Aqua Metals, the US start-up which aims to commercialise a water-based process for recycling lead-acid batteries, is preparing for “explosive growth in 2018”.
But chairman and CEO Dr Stephen Clarke is already rethinking plans to roll out the company’s AquaRefineries and is retrofitting improvements to the first facility in Nevada before rolling out the technology.
Dr Clarke said in a conference call to investors that the goal for this year is to prepare “for an explosive build-out both of our own facilities and for our strategic partners”.
He added, “To be ready for explosive growth in 2018, we want the flexibility to test and validate multiple potential improvements by the end of this year. So we may choose to temporarily suspend production to support this.”
The 130,000 square foot facility in Nevada’s Tahoe Reno Industrial Complex, AquaRefinery 1, has begun breaking and separating used car batteries supplied by Johnson Controls.
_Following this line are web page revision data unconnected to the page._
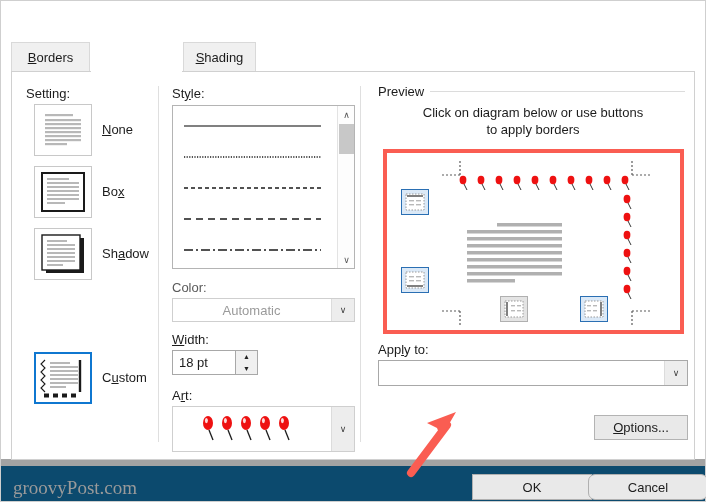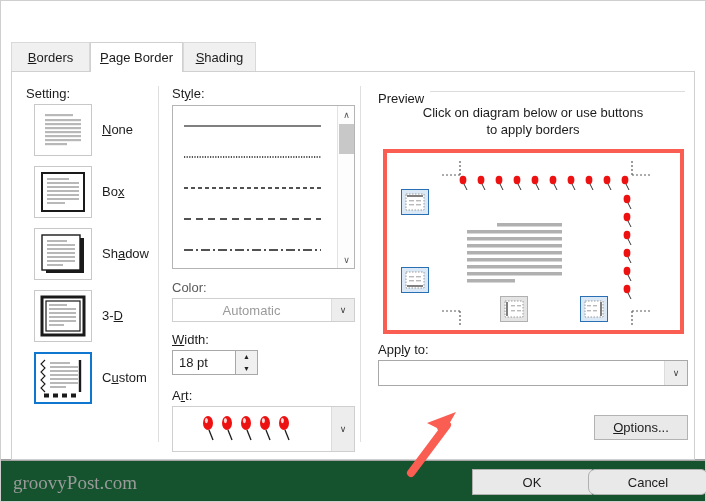--- a/index.html
+++ b/index.html
@@ -254,9 +254,6 @@
   <div id="tabstrip">
     <div class="tab" id="tab-borders">
       <span><span class="u">B</span>orders</span>
-    </div>
-    <div class="tab active" id="tab-pageborder">
-      <span><span class="u">P</span>age Border</span>
     </div>
     <div class="tab" id="tab-shading">
       <span><span class="u">S</span>hading</span>

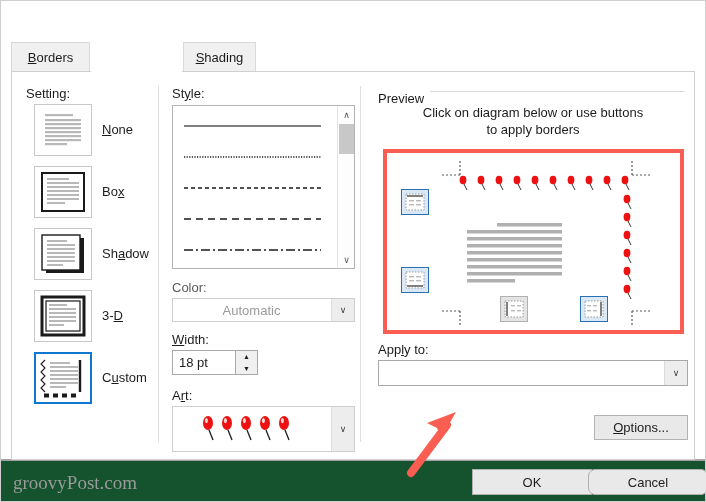--- a/index.html
+++ b/index.html
@@ -175,7 +175,7 @@
   
   #lbl-preview {
     position: absolute; left: 366px; top: 12px;
-    font-size: 13px; color: #1c1c1c; background: #fff; padding-right: 5px; z-index: 2; margin-top: 7px;
+    font-size: 13px; color: #1c1c1c; background: #fff; padding-right: 5px; z-index: 2;
   }
   #preview-rule {
     position: absolute; left: 418px; top: 19px; width: 255px; height: 1px;

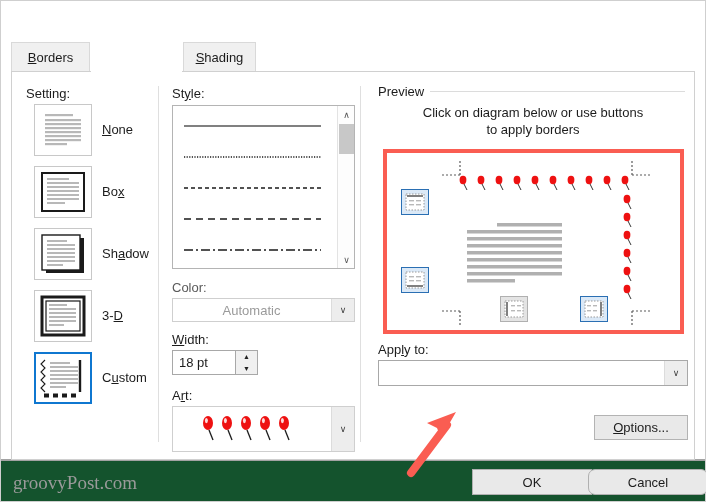--- a/index.html
+++ b/index.html
@@ -322,23 +322,6 @@
       <div class="setting-name">Sh<span class="u">a</span>dow</div>
     </div>
 
-    <div class="setting-row" style="top:218px;">
-      <div class="thumb">
-        <svg width="56" height="50" viewBox="0 0 56 50">
-          <rect x="7" y="6" width="42" height="38" fill="none" stroke="#1a1a1a" stroke-width="3"></rect>
-          <rect x="11" y="10" width="34" height="30" fill="none" stroke="#1a1a1a" stroke-width="1.2"></rect>
-          <g fill="#b8b8b8">
-            <rect x="14" y="13" width="18" height="2"></rect>
-            <rect x="14" y="17" width="27" height="2"></rect>
-            <rect x="14" y="21" width="27" height="2"></rect>
-            <rect x="14" y="25" width="27" height="2"></rect>
-            <rect x="14" y="29" width="27" height="2"></rect>
-            <rect x="14" y="33" width="15" height="2"></rect>
-          </g>
-        </svg>
-      </div>
-      <div class="setting-name">3-<span class="u">D</span></div>
-    </div>
 
     <div class="setting-row" style="top:280px;">
       <div class="thumb selected">

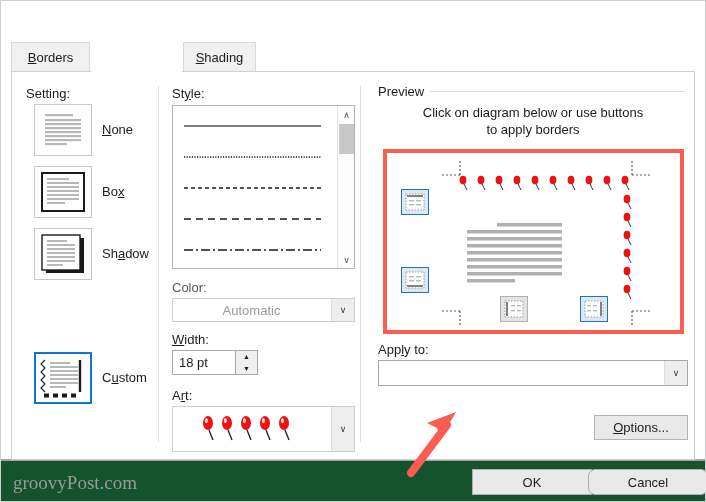--- a/index.html
+++ b/index.html
@@ -229,7 +229,7 @@
   
   #footer {
     position: absolute; left: 0; bottom: 0; width: 704px; height: 42px;
-    background: #14532d; border-top: 2px solid #a3a3a3;
+    background: #0c4a6e; border-top: 7px solid #a3a3a3;
   }
   #watermark {
     position: absolute; left: 12px; top: 11px;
The plastic and the lead metallic retrieved are being sold, the lead going back to Johnson Controls which invested $10.6 million in the company when it purchased approximately 5% of the shares.
Dr Clarke said the aim for AquaRefinery 1 is to salvage 120 tonnes of lead a day by the end of the year and 160 from 300 tonnes of dead batteries in 2018. This, he said, would mean “aggressively scaling up operations and ramping our capacity” to have 16 AquaRefining modules on-site in Nevada this year and 32 next year.
At the moment, module 1 is operating, modules 2 to 4 are on-site and in start-up mode and modules 5 to 16 are being updated to latest specifications and “will be installed over the coming weeks and months”.
No ingots have been produced yet but Dr Clarke said the process “is currently being commissioned”. Of the 120 tonnes a day goal, he expects 80 to come from the “industry-leading level” breaking department (set up in cooperation with Wirtz Engineering) and 40 to come from the AquaRefinery.
The CEO calculated that an output of 120 to 160 tonnes a day represents “about $100 million to $120 million a year of revenue”.
Dr Clarke also confirmed the company, which reported a loss of $4.9 million in its first quarter of 2017, has ditched its original plan to build a large number of small plants across the US that would turn out 40 to 80 tonnes of lead a day. He explained that was the idea when “we were a small start-up company without any partners and we had very limited certainty of supply (of used batteries).”
The current plan, he said, is “a smaller number of clusters centred on logistic nodes”. Five AquaRefineries with a total of 160 modules in place, he figures, could turn out 800 tonnes of lead a day. That, he said, would give Aqua Metals “a combined potential annual revenue of $500 million to $600 million a year”.
He said, “That’s the level of scale that I still look at and have to pinch myself. It’s far beyond anything that any of us that founded Aqua Metals four years ago thought we’d be talking about in 2017.”
Dr Clarke expects to purchase the land for at least one of the new sites this year. He confirmed, “We have made location choices for two nodes and we are discussing land for one of those.”
At a later stage he hopes to take the technology to China and Europe, and to install it at one of Johnson Controls’ facilities.